Stattdessen sind Individualsportarten beliebt: Während nur ein Viertel der
Sporttreibenden mit einer Mannschaft oder einem Kurs trainiert, sportelt schon jeder Zweite am liebsten alleine. Das zeigt sich auch in der
Beliebtheitsskala: 39 Prozent der Aktiven schwingen sich am liebsten aufs
Rad, 32 Prozent lassen sich durch klassisches Fitnesstraining, Gymnastik
oder Aerobic ins Schwitzen bringen, ein Viertel bevorzugt (Nordic) Walking
und ebenso viele verausgaben sich am liebsten beim Schwimmen.

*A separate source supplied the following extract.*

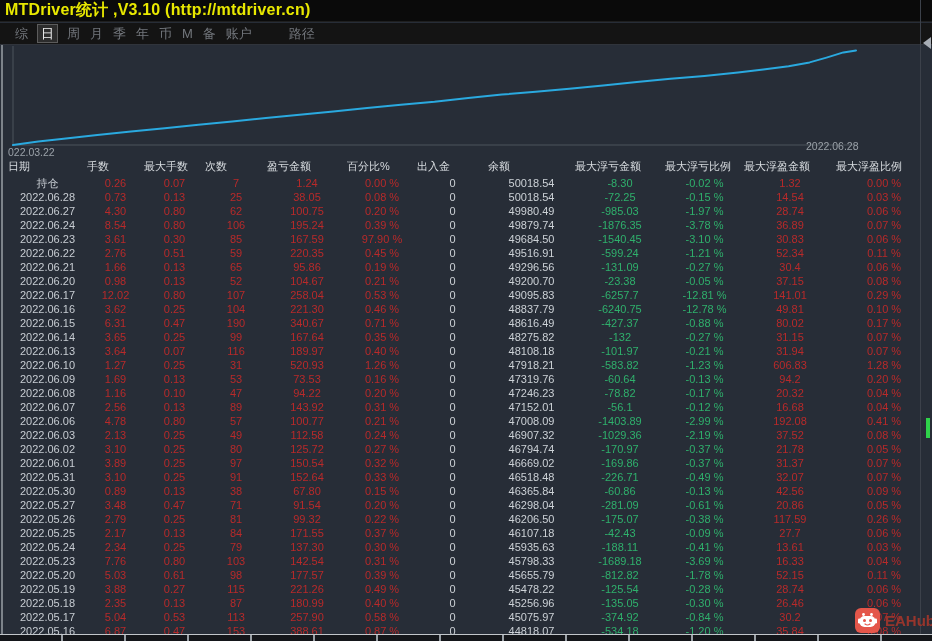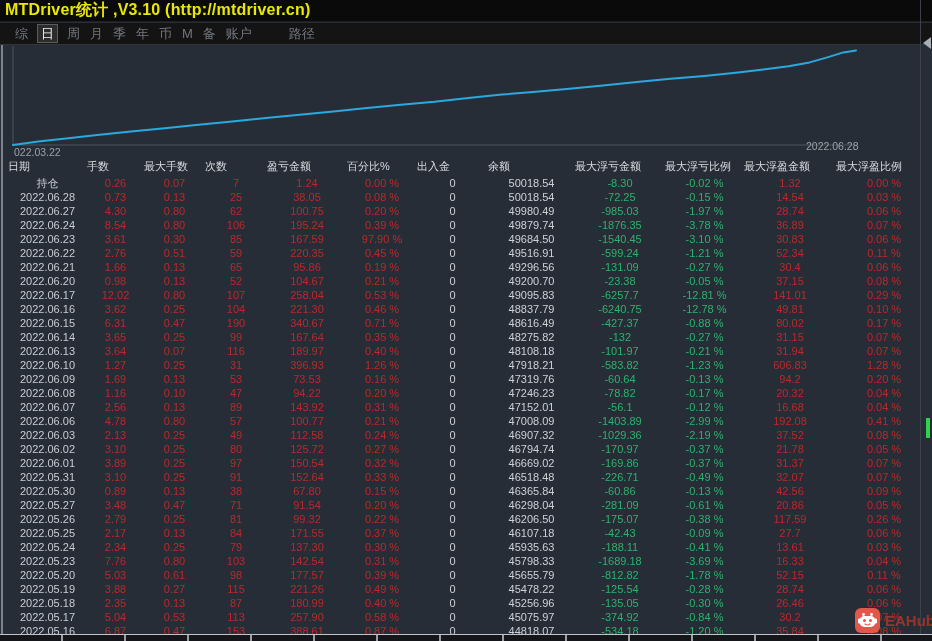"022.03.22" .axis-label.left { left: 14px -> 8px }
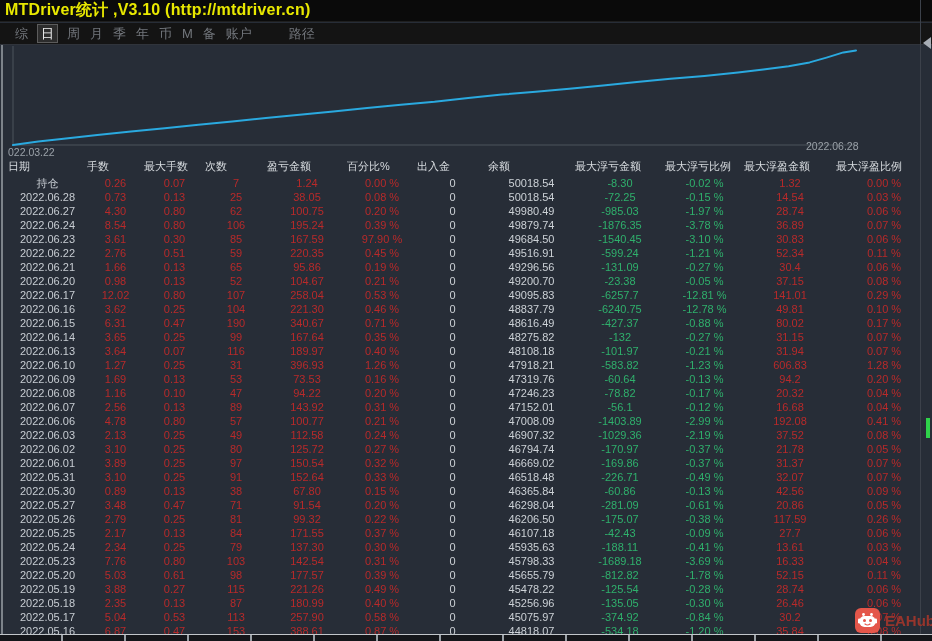"396.93" div.cell { text: 396.93 -> 520.93 }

Auch Joggen ist mit 22 Prozent immer noch beliebter bei den Hobby-Sportlern als Fußball.
TK-Bewegungsexperte Uwe-Folker Haase: "Die Fußball-Weltmeisterschaft ist ein tolles Ereignis und es wäre doch klasse, wenn der Fußballfunke
überspringt und den ein oder anderen selbst zum Spielen motiviert!" Denn
nicht nur der Spaßfaktor ist groß: "Neben der Koordination trainieren
Fußballspieler ihre Bein- und Gesäßmuskulatur sowie das gesamte
Herz-Kreislauf-System", so der Sportwissenschaftler.
1Im Auftrag der TK hat Forsa im Juni 2013 bevölkerungsrepräsentativ 1.003 Erwachsene in Deutschland zu ihrem Bewegungsverhalten befragt.